Recorded data:
- - -
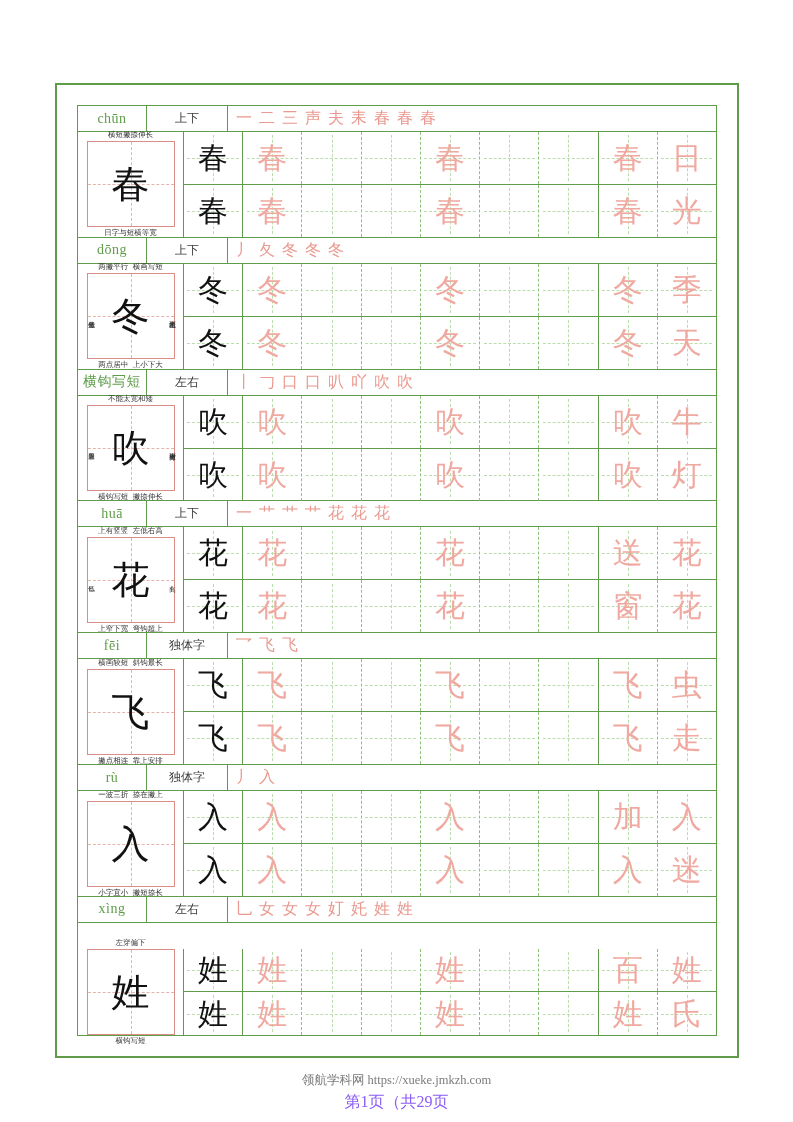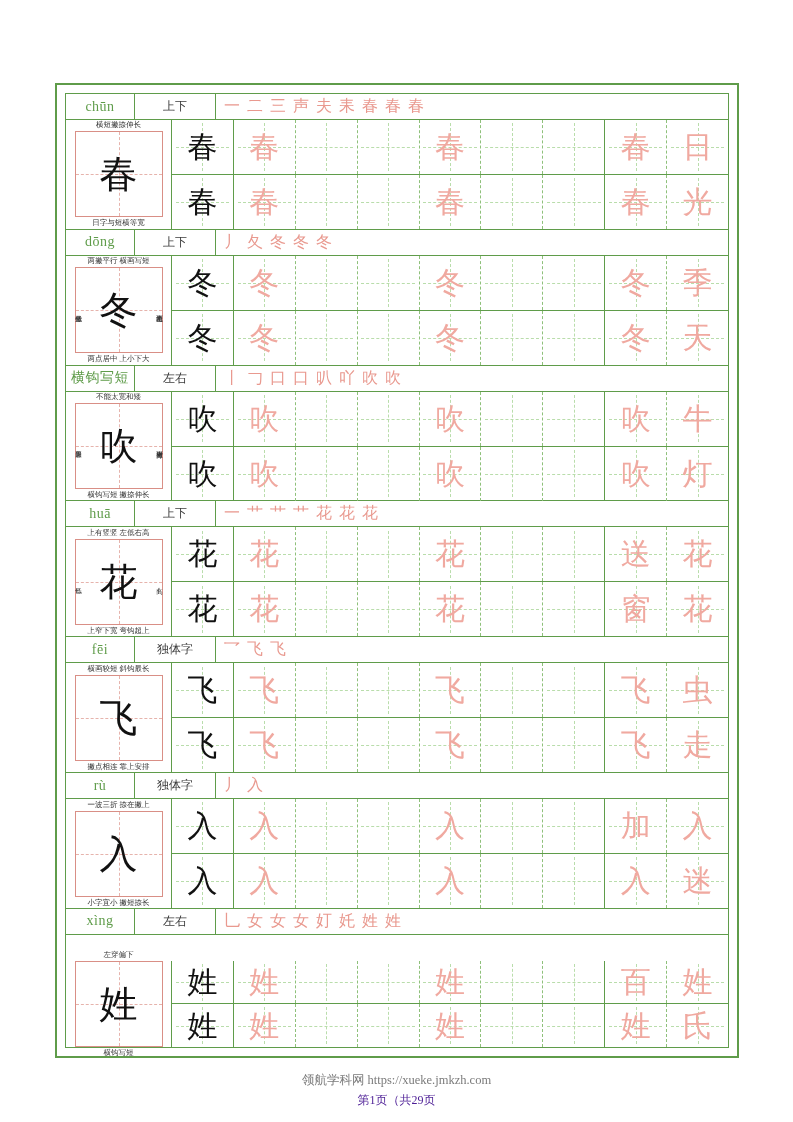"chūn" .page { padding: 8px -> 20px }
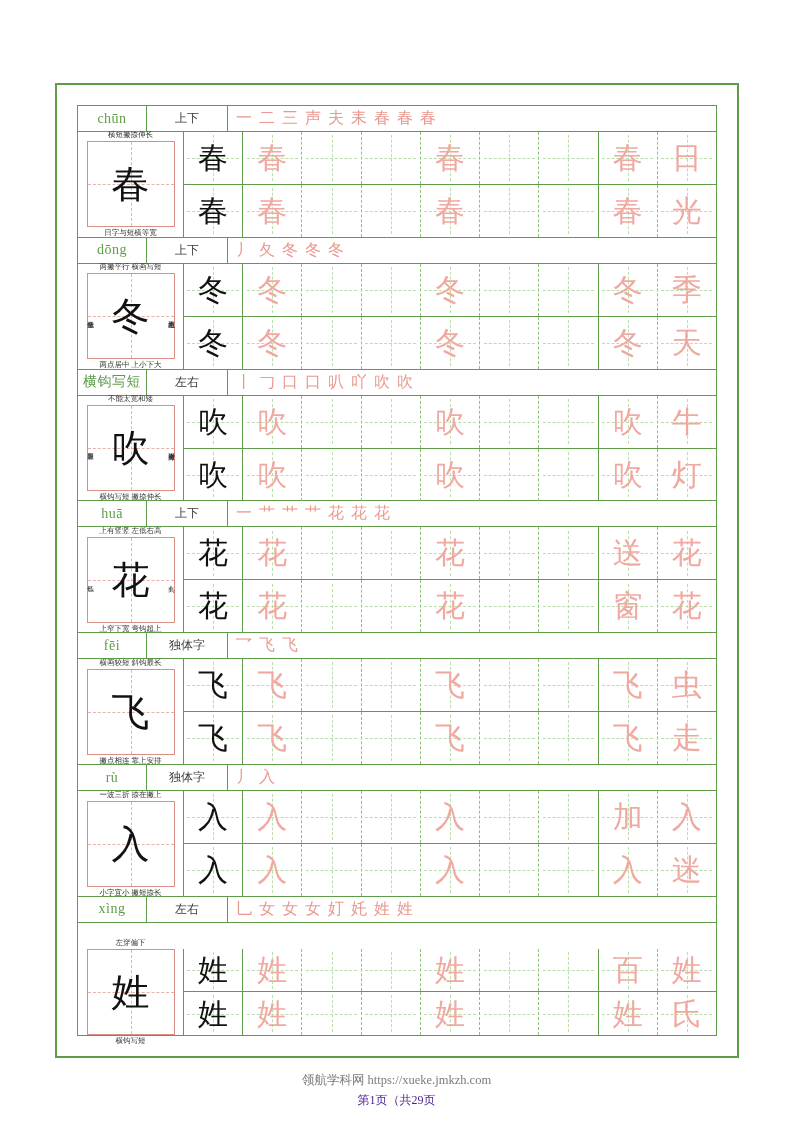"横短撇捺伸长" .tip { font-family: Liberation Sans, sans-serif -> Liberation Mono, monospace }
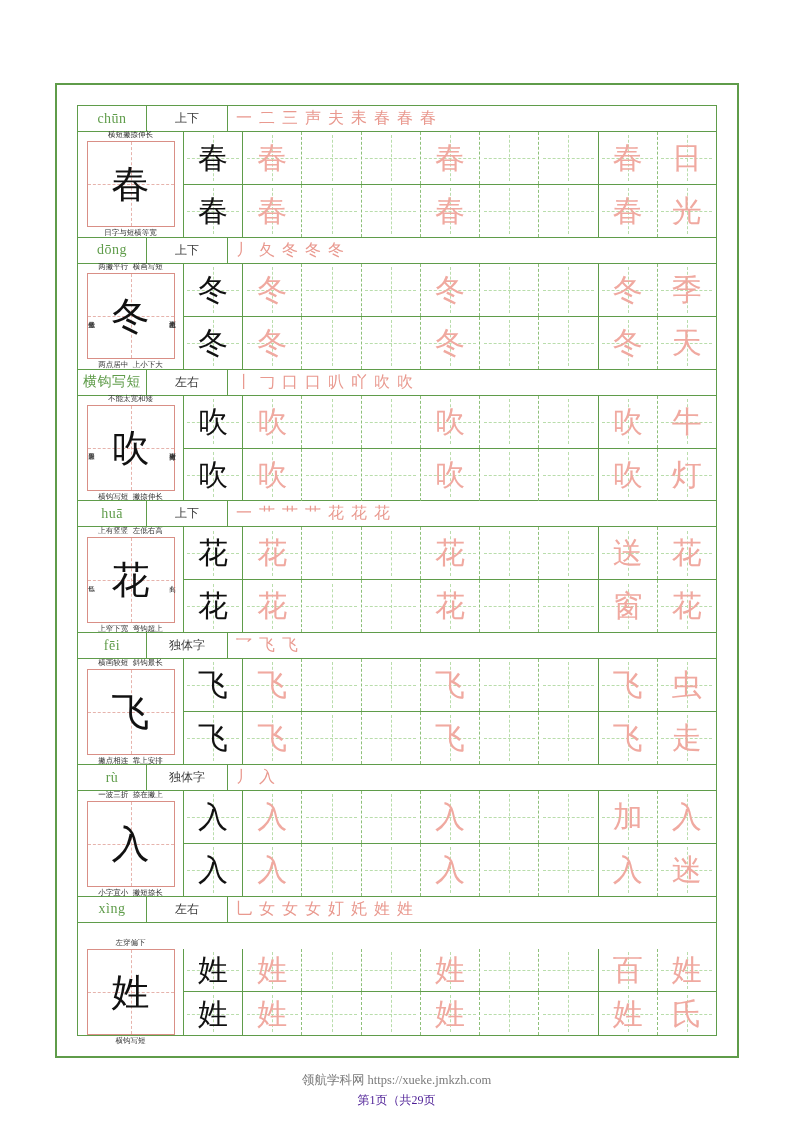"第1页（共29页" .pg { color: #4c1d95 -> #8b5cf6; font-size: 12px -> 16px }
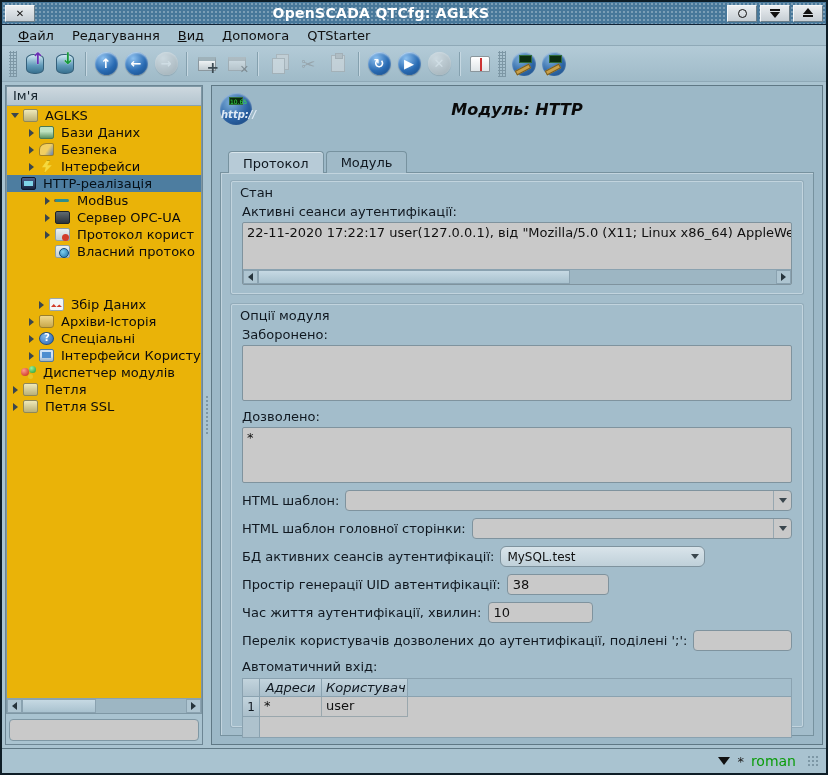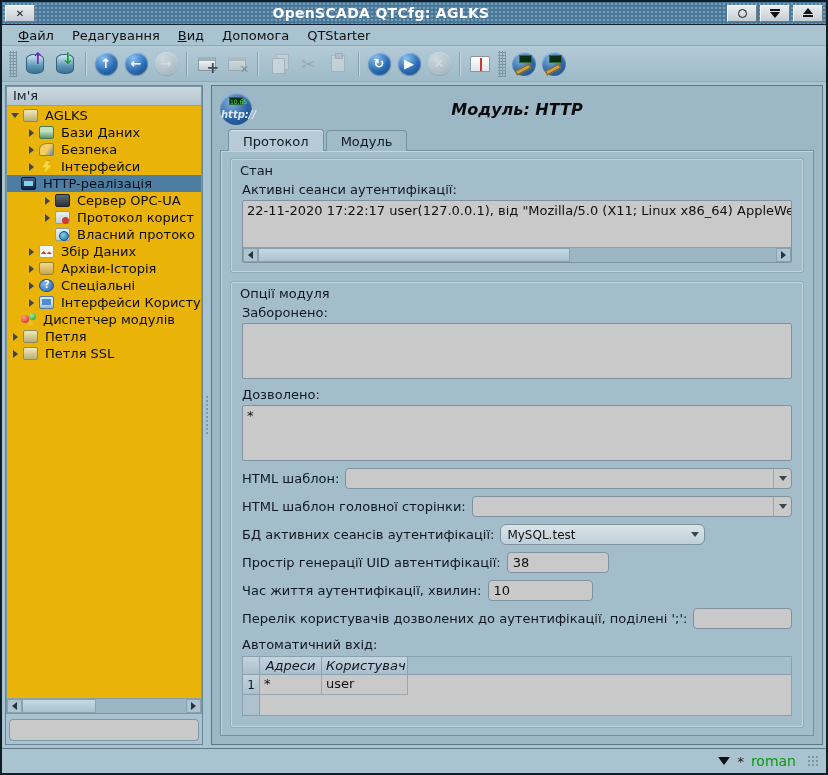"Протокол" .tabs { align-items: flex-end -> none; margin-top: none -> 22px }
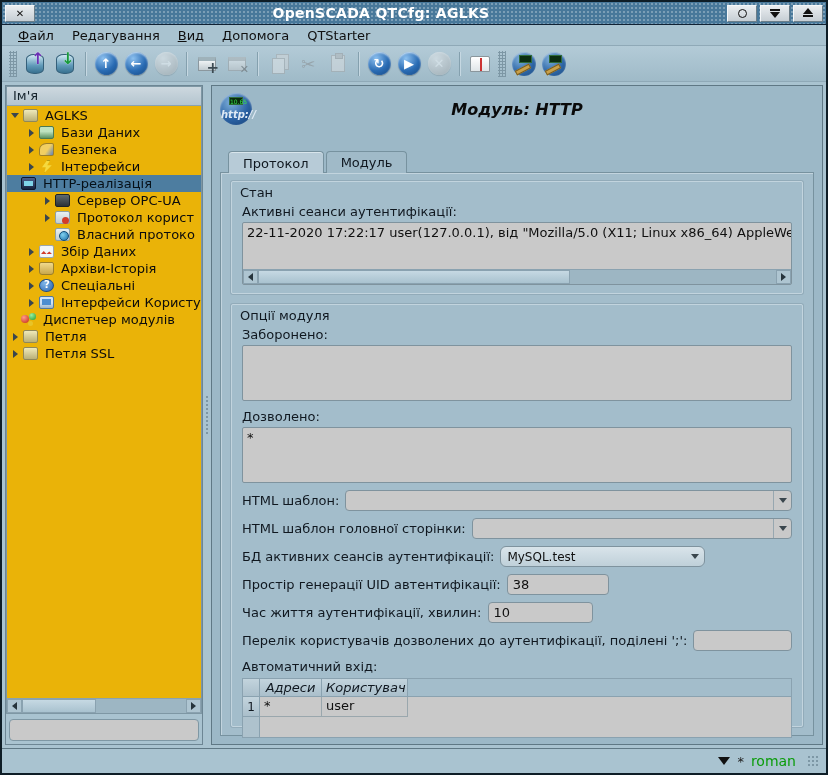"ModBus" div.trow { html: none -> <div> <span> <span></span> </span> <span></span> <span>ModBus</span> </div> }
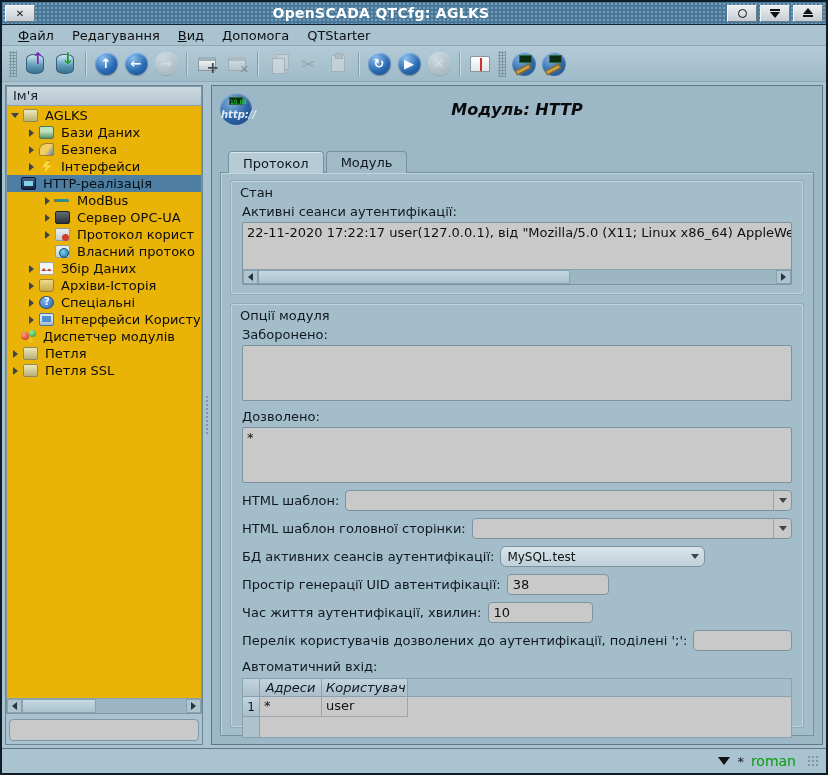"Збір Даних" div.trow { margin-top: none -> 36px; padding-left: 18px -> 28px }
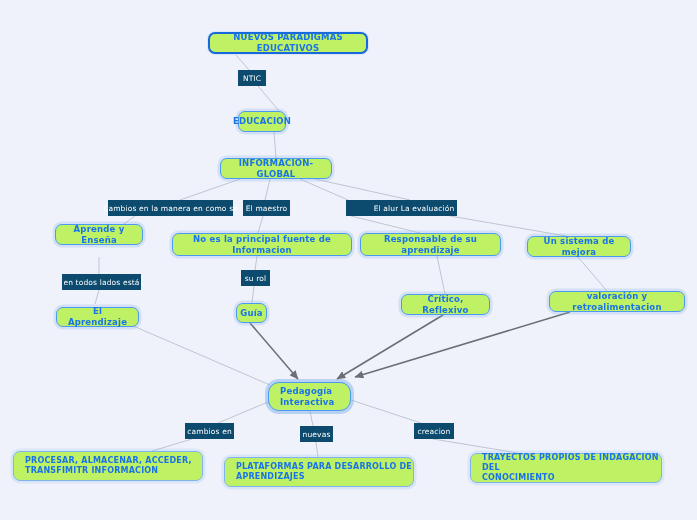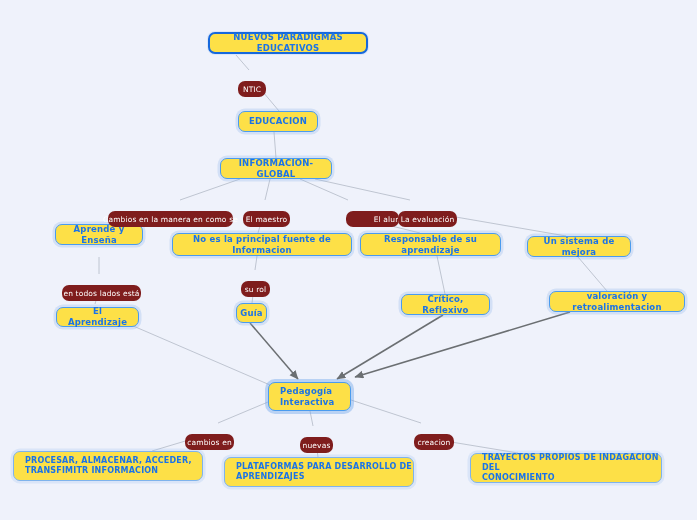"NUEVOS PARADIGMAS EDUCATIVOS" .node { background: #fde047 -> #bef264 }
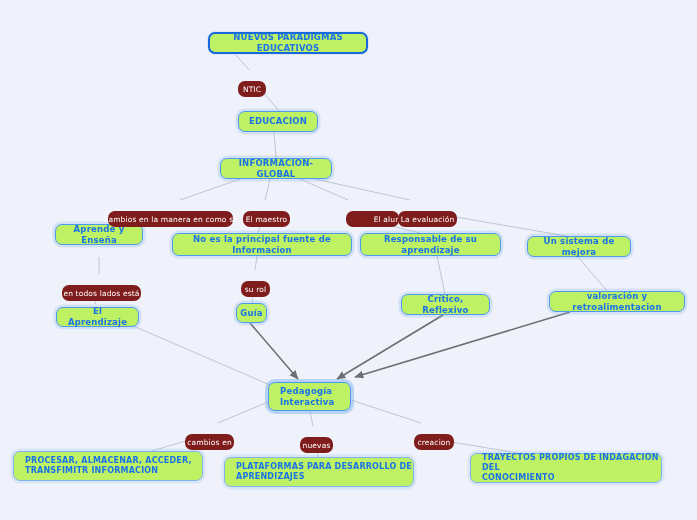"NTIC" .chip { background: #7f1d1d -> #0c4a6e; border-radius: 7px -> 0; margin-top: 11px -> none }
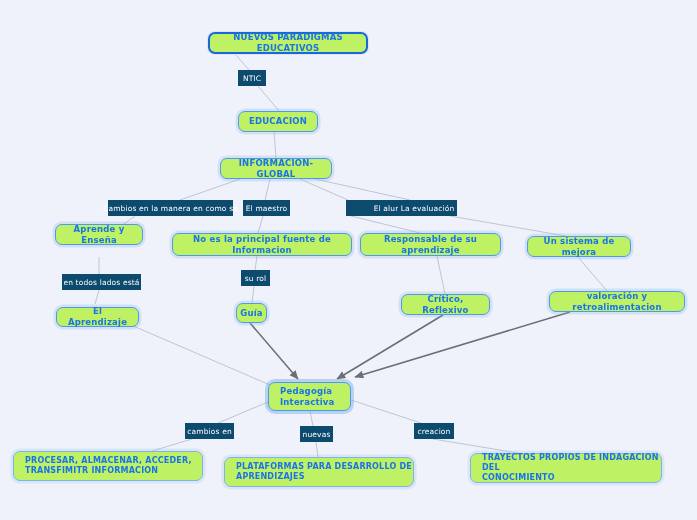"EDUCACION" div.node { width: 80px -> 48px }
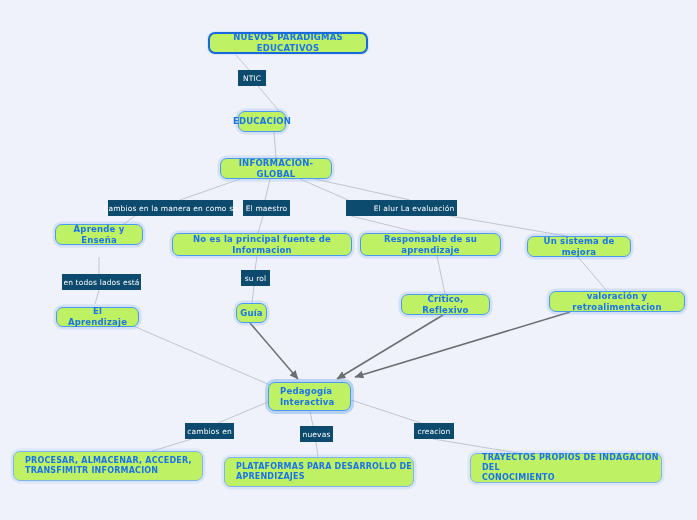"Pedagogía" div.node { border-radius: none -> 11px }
- - -
WHAT YOU ARE ASKED TO DO: The records above should be duplicated exactly, with none of their pictures kept.

PROBLEM SOLUTION:
"chūn" .page { padding: 8px -> 20px }
"横短撇捺伸长" .tip { font-family: Liberation Sans, sans-serif -> Liberation Mono, monospace }
"第1页（共29页" .pg { color: #4c1d95 -> #8b5cf6; font-size: 12px -> 16px }
"Протокол" .tabs { align-items: flex-end -> none; margin-top: none -> 22px }
"ModBus" div.trow { html: none -> <div> <span> <span></span> </span> <span></span> <span>ModBus</span> </div> }
"Збір Даних" div.trow { margin-top: none -> 36px; padding-left: 18px -> 28px }
"NUEVOS PARADIGMAS EDUCATIVOS" .node { background: #fde047 -> #bef264 }
"NTIC" .chip { background: #7f1d1d -> #0c4a6e; border-radius: 7px -> 0; margin-top: 11px -> none }
"EDUCACION" div.node { width: 80px -> 48px }
"Pedagogía" div.node { border-radius: none -> 11px }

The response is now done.